11.3 Hash functions

In this section, we discuss some issues regarding the design of good hash functions and then present three schemes for their creation. Two of the schemes, hashing by division and hashing by multiplication, are heuristic in nature, whereas the third scheme, universal hashing, uses randomization to provide provably good performance.

What makes a good hash function?

A good hash function satisfies (approximately) the assumption of simple uniform hashing: each key is equally likely to hash to any of the m slots, independently of where any other key has hashed to. Unfortunately, it is typically not possible to check this condition, since one rarely knows the probability distribution according to which the keys are drawn, and the keys may not be drawn independently.

Occasionally we do know the distribution. For example, if the keys are known to be random real numbers k independently and uniformly distributed in the range 0 ≤ k < 1, the hash function

h(k) = ⌊km⌋

satisfies the condition of simple uniform hashing.

In practice, heuristic techniques can often be used to create a hash function that performs well. Qualitative information about distribution of keys may be useful in this design process. For example, consider a compiler's symbol table, in which the keys are character strings representing identifiers in a program. Closely related symbols, such as pt and pts, often occur in the same program. A good hash function would minimize the chance that such variants hash to the same slot.

A good approach is to derive the hash value in a way that is expected to be independent of any patterns that might exist in the data.
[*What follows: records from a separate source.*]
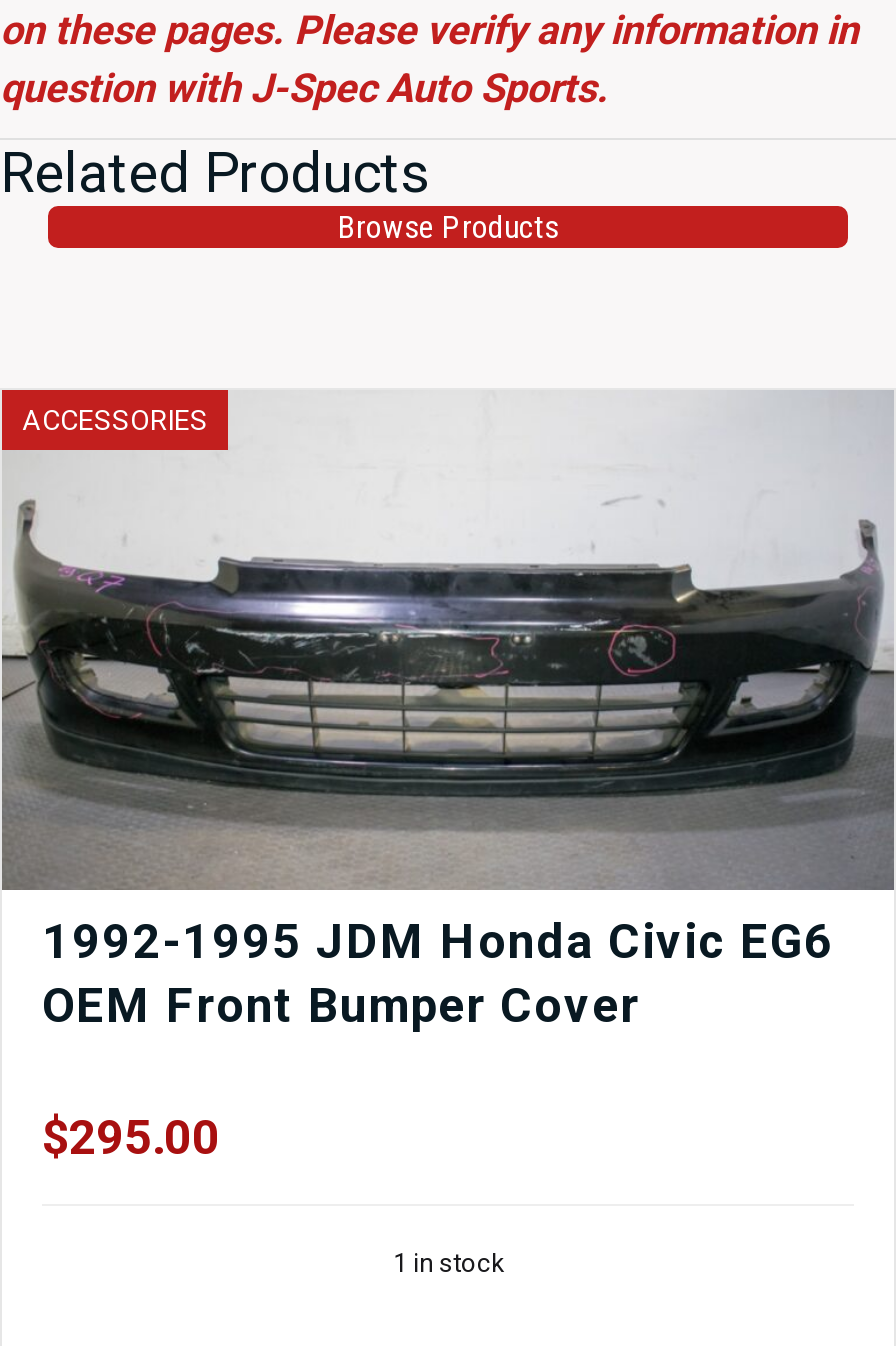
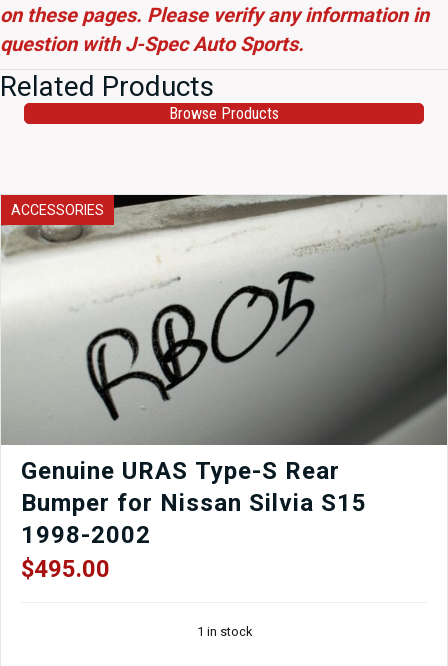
- [image]
- 1992-1995 JDM Honda Civic EG6
- OEM Front Bumper Cover
- $295.00
+ [image]
+ Genuine URAS Type-S Rear
+ Bumper for Nissan Silvia S15
+ 1998-2002
+ $495.00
For example, the "division method" (discussed in Section 11.3.1) computes the hash value as the remainder when the key is divided by a specified prime number. This method frequently gives good results, assuming that the prime number is chosen to be unrelated to any patterns in the distribution of keys.

Finally, we note that some applications of hash functions might require stronger properties than are provided by simple uniform hashing. For example, we might want keys that are "close" in some sense to yield hash values that are far apart. (This property is especially desirable when we are using linear probing, defined in Section 11.4.) Universal hashing, described in Section 11.3.3, often provides the desired properties.
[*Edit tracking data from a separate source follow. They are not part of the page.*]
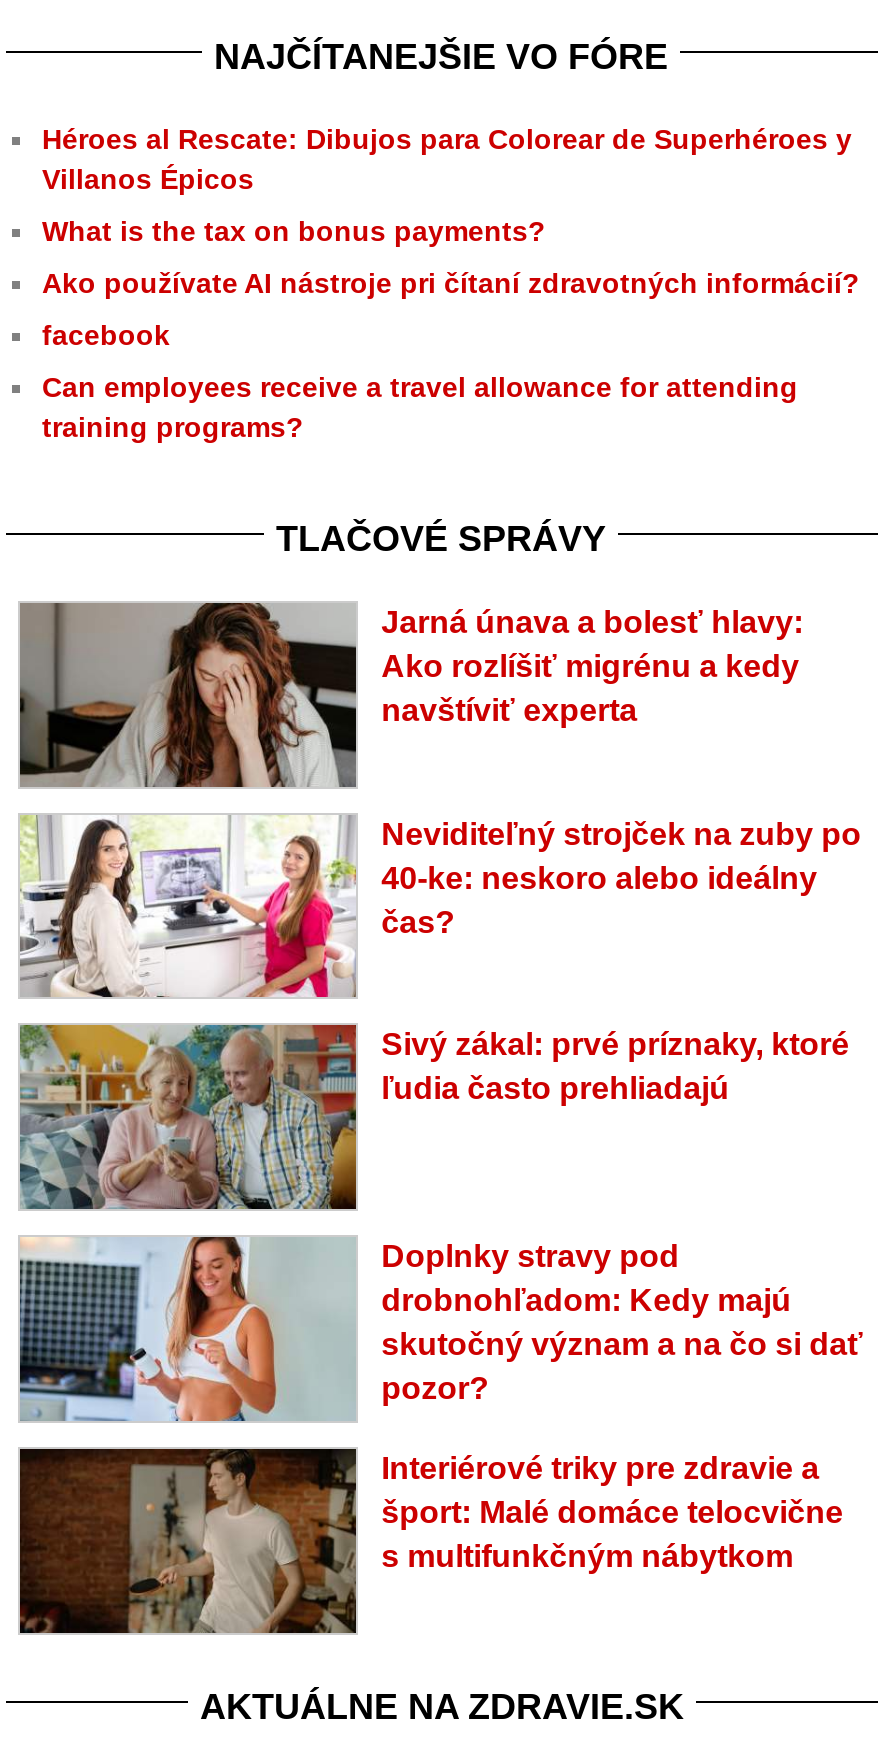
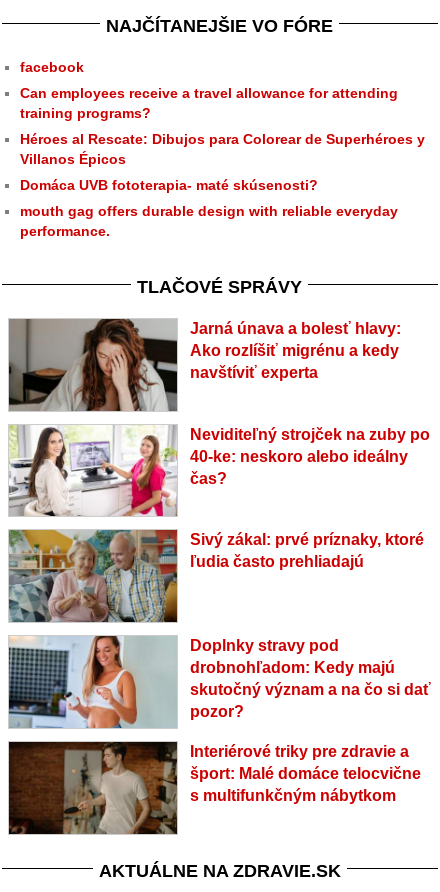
moved down: Héroes al Rescate: Dibujos para Colorear de Superhéroes y | Villanos Épicos

- What is the tax on bonus payments?
- Ako používate AI nástroje pri čítaní zdravotných informácií?

moved up: facebook | Can employees receive a travel allowance for attending | training programs?

+ Domáca UVB fototerapia- maté skúsenosti?
+ mouth gag offers durable design with reliable everyday
+ performance.
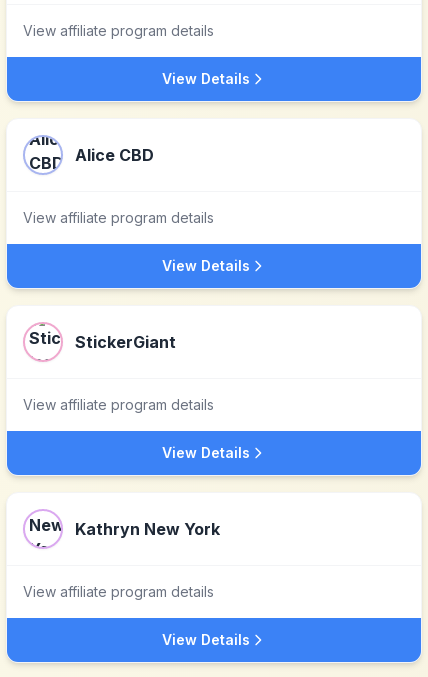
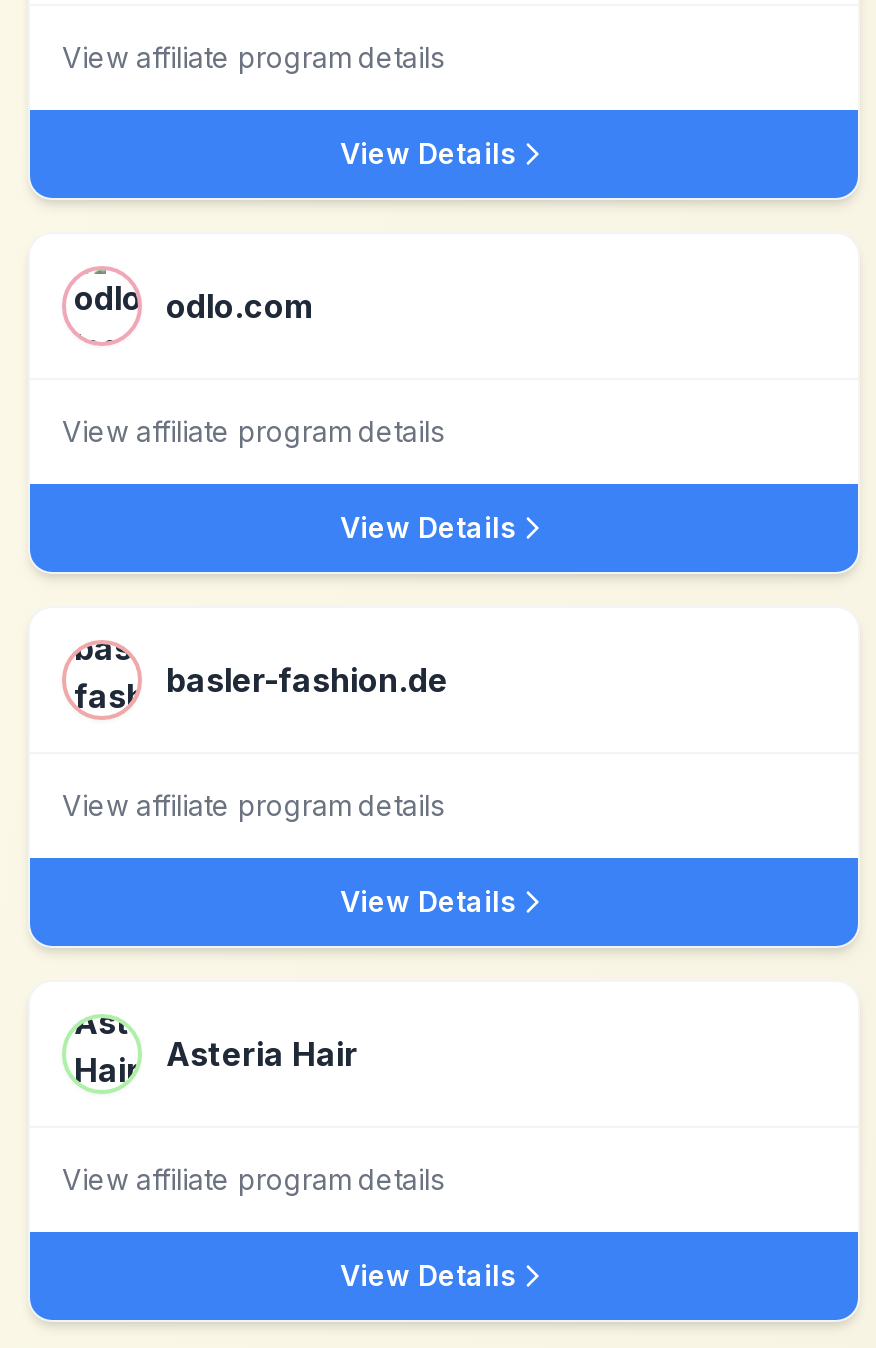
- [image]
- Alice CBD
+ [image]
+ odlo.com

- [image]
- StickerGiant
+ [image]
+ basler-fashion.de

- [image]
- Kathryn New York
+ [image]
+ Asteria Hair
Interpreting keys as natural numbers

Most hash functions assume that the universe of keys is the set N = {0, 1, 2, ...} of natural numbers. Thus, if the keys are not natural numbers, a way is found to interpret them as natural numbers. For example, a character string can be interpreted as an integer expressed in suitable radix notation. Thus, the identifier pt might be interpreted as the pair of decimal integers (112, 116), since p = 112 and t = 116 in the ASCII character set; then, expressed as a radix-128 integer, pt becomes (112·128)+116 = 14452. It is usually straightforward in an application to devise some such method for interpreting each key as a (possibly large) natural number. In what follows, we assume that the keys are natural numbers.

11.3.1 The division method

In the division method for creating hash functions, we map a key k into one of m slots by taking the remainder of k divided by m. That is, the hash function is

h(k) = k mod m.

For example, if the hash table has size m = 12 and the key is k = 100, then h(k) = 4. Since it requires only a single division operation, hashing by division is quite fast.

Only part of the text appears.